# Exercise instructions
Check every line below for the word "cuentas" and copy each one that has it.

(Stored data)
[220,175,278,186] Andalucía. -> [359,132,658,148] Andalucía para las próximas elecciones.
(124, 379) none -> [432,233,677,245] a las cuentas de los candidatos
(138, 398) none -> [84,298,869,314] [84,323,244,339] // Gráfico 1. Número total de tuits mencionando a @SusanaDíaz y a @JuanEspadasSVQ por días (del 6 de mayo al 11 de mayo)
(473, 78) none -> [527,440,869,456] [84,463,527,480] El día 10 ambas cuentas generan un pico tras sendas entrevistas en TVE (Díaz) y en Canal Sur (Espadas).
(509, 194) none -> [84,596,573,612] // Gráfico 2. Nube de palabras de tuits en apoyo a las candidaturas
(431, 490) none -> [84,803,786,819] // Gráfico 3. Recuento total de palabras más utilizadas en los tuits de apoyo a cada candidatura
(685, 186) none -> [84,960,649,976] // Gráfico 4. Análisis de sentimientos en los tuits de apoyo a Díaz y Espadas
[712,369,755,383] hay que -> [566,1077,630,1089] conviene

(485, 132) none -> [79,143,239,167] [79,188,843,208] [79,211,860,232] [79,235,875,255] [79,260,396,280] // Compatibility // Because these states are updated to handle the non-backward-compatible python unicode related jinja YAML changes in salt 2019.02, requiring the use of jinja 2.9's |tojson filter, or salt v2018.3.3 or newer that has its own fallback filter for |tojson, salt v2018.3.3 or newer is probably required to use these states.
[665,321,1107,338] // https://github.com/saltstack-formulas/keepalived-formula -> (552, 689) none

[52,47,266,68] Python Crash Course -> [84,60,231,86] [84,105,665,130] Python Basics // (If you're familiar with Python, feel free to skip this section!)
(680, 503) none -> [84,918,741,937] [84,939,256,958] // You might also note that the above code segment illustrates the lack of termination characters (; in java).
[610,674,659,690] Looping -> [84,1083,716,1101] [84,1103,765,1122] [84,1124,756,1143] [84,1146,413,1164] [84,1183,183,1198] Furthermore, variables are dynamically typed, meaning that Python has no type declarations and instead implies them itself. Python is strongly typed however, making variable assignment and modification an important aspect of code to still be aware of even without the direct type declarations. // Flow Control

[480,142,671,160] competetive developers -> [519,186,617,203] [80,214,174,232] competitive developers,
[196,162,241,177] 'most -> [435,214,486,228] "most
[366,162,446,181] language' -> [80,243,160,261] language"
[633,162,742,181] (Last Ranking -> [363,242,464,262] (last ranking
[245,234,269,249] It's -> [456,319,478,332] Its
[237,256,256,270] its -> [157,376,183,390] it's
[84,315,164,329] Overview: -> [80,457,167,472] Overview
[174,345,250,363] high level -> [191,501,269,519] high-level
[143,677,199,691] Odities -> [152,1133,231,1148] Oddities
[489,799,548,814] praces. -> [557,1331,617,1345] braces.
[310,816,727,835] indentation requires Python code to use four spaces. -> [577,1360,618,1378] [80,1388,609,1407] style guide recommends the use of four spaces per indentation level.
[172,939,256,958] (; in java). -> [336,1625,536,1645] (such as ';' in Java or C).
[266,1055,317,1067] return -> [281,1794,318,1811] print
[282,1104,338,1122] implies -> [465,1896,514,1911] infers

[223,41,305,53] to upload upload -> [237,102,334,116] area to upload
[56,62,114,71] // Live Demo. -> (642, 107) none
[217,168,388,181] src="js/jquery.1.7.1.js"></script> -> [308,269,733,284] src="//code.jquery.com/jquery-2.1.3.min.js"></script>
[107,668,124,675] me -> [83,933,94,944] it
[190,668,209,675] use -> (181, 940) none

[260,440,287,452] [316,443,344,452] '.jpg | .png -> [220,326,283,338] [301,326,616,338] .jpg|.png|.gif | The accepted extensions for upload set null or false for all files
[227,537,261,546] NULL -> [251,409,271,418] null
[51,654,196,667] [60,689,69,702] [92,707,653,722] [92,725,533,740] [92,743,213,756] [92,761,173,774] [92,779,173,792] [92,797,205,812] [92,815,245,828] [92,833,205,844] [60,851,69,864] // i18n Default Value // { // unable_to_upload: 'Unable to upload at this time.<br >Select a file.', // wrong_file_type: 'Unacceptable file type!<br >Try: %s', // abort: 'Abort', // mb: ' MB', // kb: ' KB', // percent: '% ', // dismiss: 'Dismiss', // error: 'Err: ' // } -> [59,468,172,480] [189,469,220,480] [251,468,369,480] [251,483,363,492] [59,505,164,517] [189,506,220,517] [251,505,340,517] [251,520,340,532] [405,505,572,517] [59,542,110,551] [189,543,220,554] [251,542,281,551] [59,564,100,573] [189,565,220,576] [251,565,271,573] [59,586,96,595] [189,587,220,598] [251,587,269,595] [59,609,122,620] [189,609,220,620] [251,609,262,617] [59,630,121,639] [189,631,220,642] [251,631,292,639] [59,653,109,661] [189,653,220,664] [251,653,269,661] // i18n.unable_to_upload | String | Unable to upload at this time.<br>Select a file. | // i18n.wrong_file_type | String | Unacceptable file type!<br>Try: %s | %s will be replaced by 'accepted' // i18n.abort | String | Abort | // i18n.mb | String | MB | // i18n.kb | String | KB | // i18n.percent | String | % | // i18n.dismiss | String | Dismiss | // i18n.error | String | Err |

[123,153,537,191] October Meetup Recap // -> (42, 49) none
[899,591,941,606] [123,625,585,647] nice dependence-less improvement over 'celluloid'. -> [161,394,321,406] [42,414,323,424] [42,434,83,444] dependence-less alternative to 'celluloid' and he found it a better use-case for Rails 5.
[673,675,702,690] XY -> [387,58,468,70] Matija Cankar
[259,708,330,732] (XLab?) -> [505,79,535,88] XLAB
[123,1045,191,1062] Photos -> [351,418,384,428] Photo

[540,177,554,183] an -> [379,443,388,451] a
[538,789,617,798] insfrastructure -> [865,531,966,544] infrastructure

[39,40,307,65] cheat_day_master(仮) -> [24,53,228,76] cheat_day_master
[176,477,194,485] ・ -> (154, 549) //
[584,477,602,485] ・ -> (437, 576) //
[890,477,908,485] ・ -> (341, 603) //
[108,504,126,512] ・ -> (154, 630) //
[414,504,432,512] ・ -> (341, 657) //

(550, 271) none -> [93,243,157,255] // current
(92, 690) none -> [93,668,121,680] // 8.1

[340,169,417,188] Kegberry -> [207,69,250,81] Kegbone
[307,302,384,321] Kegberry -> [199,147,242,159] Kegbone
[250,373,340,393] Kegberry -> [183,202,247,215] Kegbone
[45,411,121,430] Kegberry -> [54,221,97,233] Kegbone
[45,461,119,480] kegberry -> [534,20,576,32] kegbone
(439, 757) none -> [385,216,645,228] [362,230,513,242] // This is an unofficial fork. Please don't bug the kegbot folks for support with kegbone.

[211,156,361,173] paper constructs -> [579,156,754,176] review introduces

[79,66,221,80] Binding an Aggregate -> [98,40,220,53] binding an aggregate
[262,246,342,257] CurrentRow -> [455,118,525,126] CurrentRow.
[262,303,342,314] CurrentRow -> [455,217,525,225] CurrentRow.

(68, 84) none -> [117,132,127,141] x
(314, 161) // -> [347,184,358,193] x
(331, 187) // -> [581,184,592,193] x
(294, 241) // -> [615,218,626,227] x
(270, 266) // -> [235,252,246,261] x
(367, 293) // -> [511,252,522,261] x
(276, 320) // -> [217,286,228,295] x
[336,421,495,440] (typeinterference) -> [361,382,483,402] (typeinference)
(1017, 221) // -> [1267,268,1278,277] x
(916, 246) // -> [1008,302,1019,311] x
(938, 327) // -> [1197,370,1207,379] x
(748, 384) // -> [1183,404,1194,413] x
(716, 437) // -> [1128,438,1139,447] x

# Answer to the exercise
(124, 379) none -> [432,233,677,245] a las cuentas de los candidatos
(473, 78) none -> [527,440,869,456] [84,463,527,480] El día 10 ambas cuentas generan un pico tras sendas entrevistas en TVE (Díaz) y en Canal Sur (Espadas).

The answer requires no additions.